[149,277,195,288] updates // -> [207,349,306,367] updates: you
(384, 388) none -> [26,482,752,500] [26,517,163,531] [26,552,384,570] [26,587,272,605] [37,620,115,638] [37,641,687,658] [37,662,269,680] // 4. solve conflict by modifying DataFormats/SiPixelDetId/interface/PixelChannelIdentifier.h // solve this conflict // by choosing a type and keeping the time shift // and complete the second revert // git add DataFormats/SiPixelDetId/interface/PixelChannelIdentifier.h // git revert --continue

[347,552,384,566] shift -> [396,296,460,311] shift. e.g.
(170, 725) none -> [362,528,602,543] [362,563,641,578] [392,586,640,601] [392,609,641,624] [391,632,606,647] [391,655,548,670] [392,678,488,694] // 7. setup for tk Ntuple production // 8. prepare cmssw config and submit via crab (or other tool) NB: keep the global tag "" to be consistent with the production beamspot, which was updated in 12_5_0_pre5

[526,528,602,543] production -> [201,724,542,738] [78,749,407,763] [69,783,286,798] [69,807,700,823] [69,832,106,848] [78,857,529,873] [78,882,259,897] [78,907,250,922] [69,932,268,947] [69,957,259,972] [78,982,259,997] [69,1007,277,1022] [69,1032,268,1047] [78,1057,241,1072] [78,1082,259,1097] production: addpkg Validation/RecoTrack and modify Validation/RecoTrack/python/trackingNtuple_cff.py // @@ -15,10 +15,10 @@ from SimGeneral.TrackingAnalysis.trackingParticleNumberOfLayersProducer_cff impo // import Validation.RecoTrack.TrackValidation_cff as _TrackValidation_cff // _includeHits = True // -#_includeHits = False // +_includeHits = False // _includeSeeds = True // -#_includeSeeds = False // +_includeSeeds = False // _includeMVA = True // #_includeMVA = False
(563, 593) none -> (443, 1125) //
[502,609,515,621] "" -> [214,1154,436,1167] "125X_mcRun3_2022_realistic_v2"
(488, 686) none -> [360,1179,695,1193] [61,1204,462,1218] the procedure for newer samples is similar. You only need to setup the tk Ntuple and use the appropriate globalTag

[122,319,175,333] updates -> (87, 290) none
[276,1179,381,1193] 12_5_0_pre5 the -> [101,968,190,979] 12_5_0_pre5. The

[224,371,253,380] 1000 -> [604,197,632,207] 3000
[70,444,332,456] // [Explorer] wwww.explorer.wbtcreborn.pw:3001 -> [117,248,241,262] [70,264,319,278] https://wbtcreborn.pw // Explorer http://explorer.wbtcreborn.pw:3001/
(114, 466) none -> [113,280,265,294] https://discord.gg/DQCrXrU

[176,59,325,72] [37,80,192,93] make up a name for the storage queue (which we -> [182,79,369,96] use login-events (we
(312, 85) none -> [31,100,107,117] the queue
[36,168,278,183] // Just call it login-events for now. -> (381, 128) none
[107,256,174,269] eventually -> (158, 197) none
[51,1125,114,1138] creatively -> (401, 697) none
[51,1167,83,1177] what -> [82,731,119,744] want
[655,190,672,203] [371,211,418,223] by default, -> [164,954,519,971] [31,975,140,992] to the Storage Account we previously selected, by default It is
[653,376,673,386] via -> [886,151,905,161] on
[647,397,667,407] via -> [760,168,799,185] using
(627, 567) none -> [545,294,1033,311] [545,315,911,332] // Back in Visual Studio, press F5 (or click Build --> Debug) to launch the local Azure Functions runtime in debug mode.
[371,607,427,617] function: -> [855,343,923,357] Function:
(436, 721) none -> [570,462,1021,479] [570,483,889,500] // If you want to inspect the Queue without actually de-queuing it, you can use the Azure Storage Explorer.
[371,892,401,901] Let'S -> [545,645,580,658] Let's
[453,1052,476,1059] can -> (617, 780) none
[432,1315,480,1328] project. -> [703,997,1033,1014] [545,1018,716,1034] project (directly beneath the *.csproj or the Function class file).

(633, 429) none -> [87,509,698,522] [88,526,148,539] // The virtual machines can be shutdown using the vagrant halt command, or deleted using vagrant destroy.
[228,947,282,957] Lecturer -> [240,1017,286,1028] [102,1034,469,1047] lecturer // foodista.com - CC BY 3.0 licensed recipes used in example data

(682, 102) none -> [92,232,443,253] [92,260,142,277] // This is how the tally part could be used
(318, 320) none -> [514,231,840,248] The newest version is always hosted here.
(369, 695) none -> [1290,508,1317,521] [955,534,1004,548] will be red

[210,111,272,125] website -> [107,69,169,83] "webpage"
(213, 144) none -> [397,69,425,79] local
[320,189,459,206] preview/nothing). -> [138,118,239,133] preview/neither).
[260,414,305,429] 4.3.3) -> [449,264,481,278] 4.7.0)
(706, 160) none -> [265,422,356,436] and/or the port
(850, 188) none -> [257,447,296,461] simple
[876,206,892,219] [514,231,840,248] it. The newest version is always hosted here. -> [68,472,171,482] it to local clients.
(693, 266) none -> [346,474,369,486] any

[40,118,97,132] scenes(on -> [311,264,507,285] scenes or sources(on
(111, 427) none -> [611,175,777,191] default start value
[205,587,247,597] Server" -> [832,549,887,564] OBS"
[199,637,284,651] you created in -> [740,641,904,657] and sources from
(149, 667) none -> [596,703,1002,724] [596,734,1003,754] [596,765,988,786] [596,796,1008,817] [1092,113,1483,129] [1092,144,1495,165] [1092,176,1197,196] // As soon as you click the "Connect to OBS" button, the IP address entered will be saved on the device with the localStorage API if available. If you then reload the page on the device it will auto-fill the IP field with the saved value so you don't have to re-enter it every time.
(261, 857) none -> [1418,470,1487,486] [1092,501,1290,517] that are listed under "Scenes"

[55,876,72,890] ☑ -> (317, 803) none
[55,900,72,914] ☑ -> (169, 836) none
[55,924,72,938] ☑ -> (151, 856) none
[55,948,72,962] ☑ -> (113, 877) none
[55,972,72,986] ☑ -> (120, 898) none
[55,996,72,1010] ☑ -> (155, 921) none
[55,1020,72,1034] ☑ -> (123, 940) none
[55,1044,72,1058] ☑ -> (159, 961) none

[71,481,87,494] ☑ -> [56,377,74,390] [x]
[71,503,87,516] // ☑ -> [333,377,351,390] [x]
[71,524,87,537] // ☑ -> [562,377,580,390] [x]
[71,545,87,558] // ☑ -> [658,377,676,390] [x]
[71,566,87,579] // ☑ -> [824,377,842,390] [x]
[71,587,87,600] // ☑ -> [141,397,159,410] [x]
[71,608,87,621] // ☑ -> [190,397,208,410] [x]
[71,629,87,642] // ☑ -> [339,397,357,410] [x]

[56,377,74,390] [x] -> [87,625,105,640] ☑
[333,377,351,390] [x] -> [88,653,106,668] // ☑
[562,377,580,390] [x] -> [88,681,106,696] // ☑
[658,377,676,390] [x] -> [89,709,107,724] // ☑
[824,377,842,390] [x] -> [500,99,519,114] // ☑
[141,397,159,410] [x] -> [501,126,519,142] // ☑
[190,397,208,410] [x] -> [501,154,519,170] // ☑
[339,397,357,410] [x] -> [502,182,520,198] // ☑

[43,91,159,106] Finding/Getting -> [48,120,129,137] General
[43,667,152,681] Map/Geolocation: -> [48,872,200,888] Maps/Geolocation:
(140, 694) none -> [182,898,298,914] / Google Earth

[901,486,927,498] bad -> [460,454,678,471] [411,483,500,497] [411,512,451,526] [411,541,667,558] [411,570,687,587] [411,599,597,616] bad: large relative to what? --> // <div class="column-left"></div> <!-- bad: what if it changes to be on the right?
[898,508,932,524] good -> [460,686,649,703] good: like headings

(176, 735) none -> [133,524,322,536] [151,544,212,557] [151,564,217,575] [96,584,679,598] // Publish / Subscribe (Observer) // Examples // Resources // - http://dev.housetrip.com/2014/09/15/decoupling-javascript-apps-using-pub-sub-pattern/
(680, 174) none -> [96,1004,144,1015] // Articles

Work instruction: Please go through the data above and copy each line containing the word "here".

Your response:
(318, 320) none -> [514,231,840,248] The newest version is always hosted here.
[876,206,892,219] [514,231,840,248] it. The newest version is always hosted here. -> [68,472,171,482] it to local clients.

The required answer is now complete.